Hample, who was a University sophomore at the time, recalls that the vivid dream involved Jesus, foreigners, food and himself, which he believed was a call for him to go to India. The only problem was that he did not know when the opportunity would arise.
That opportunity came nearly six years later when he left Eugene to go to India as a part of the child sponsorship program at Central Lutheran Church. For Hample, those six weeks in India changed his life, and he worked vigorously for the next two decades to help people in need in India.
In 1994, Hample’s efforts finally culminated in the creation of India Partners, a Eugene-based non-profit Christian grassroots organization that provides several “self-help” programs to impoverished people in India, such as primary school, fishing initiatives and health care provisions.
With offices in India, Portland, Eugene and Washington state, Hample, the CEO and president of India Partners, said the company has given nearly $3 million to numerous programs and initiatives in India. To add to these initiatives, the company began to provide microfinance loans — relatively small loans that typically range from $25 to $1,000 — to Indian fishermen after their boats were destroyed by the massive 2004 tsunami and earthquake. More than half a decade later, Hample estimates India Partners has provided nearly 50,000 people with loans — a company record of nearly $400,000 alone was given out last year.
However, with help from the University’s Microfinance Initiative, Hample is hopeful the company can expand its microfinance initiatives to more people in India.
“It seemed like the perfect fit,” Elizabeth Aldrich, the club’s vice president said in an email. “India Partners has such a wide variety of projects that it can be difficult for them to have specialized knowledge in every one of them, and our club thought we could provide some of that specialized knowledge to help develop a project we saw as valuable.”
Aldrich explained that India Partners has a rather unique business model, because it partners with organizations that are native to India to help them develop and implement projects rather than handling every aspect of their projects themselves.
“A lot of organizations that do projects abroad face one of two challenges: Either they work from a great distance, which doesn’t allow them to get their hands into a project and know that what they’re doing is really helping anyone, or they do the opposite and go to the country and do the projects themselves, in which case their projects often have unintended consequences because their understanding of the local cultural can never be as great as a local resident’s,” Aldrich said.
“The model which India Partners operates with allows them to overcome, at least a little bit, those two problems because they hand the reigns of the project over to an organization that understands the complexities of the local culture without completely giving up oversight on the project.”
Nevertheless, organizations such as India Partners face significant challenges in a country that has been victimized by the type of financial model that was implemented to help its citizens.
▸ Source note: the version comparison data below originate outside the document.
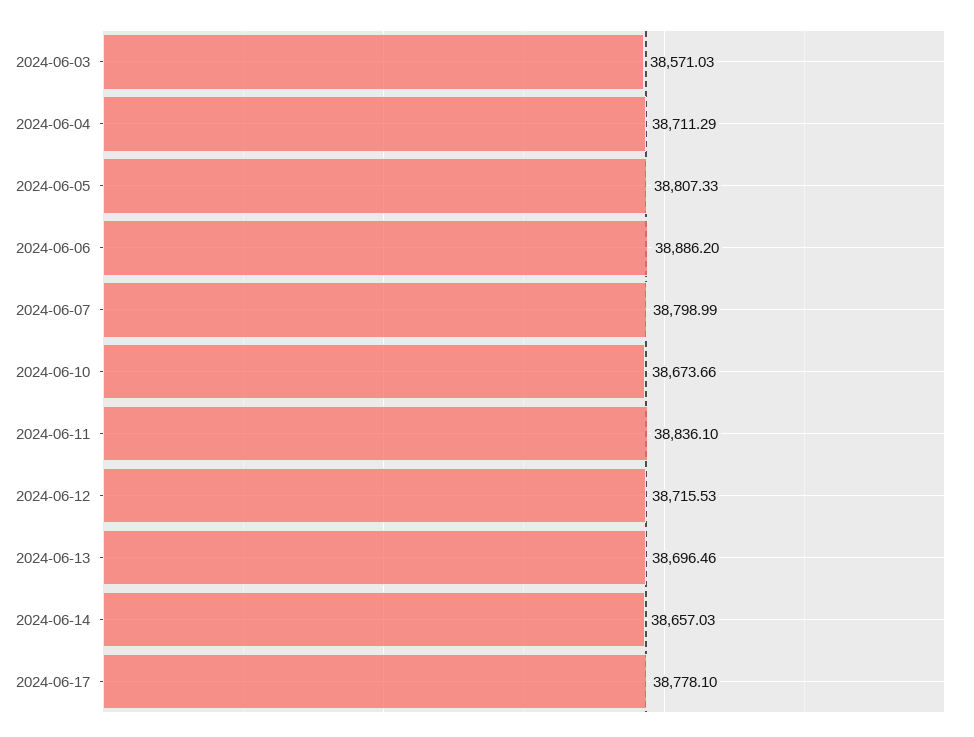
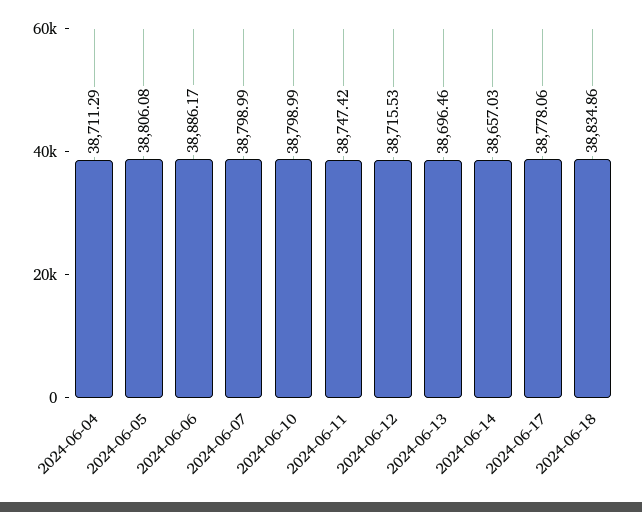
2024-06-03: 38571.03 -> none
2024-06-05: 38807.33 -> 38806.08
2024-06-06: 38886.2 -> 38886.17
2024-06-10: 38673.66 -> 38798.99
2024-06-11: 38836.1 -> 38747.42
2024-06-17: 38778.1 -> 38778.06
2024-06-18: none -> 38834.86

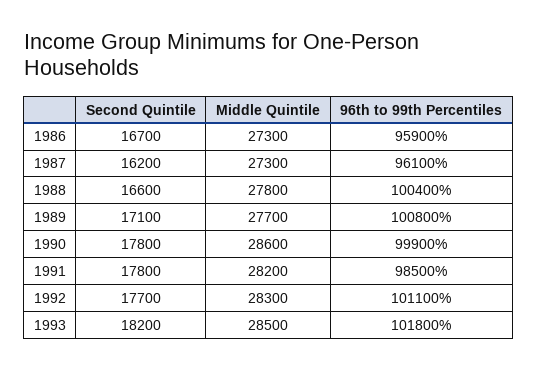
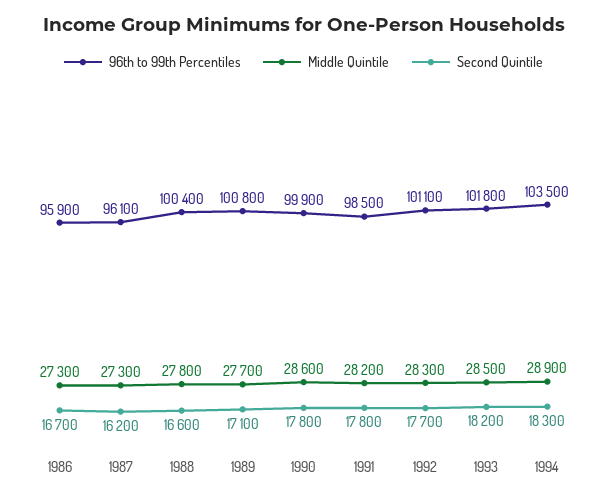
96th to 99th Percentiles, 1994: none -> 103500
Middle Quintile, 1994: none -> 28900
Second Quintile, 1994: none -> 18300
Lamia Karim, a University associate professor of anthropology and the associate director for the Center for the Study of Women in Society, said microfinance loans were lauded as the “magic bullet for alleviating poverty for women” in countries such as India nearly a decade ago. Despite the high return rates that Karim said were marketed around 98 percent, she explained that these loans had very strict loan conditions. Unlike typical loans, microfinance loans have high interest rates and shorter maturity dates.
Karim said women were particularly easier targets for banks because they were largely confined to the domestic space. Because many people spent the money on other essentials, such as food and other necessities rather than entrepreneurial ventures, Karim said many of the women who borrowed money were unable to pay the money back.
“Microfinance does not help poor people,” Karim said. “In rare instances, it moves people from poverty. You need to create producers and not consumers and ‘entrepreneurs.’ Women who stay within the patriarchal home have their money usually used by their husbands and sons. However, women who have marketable skills can be helped, provided the institution is willing to invest in ensuring market access for them and trains them. Most microfinance institutions are unwilling to invest in human development.”
However, Hample said there is a big difference between what many of the commercial banks are doing and what India Partners is doing as a non-profit agency. Unlike many of the banks that offer small loans at high interest rates with increased pressure to pay back the money, India Partners creates “self-help” groups in addition to lending out money so that people can learn how to start up a business and encourage each other to repay those loans, even though Hample said there is no obligation to do so.
An example of this is an agency-run, one-to-two-year tailoring program in which young women and widows learn how to use foot-powered sewing machines so they are able to make clothes and sell them for their own profit. Upon graduation from the program, Hample said these women receive a free sewing machine and are able to use the skills they have learned to sustain themselves.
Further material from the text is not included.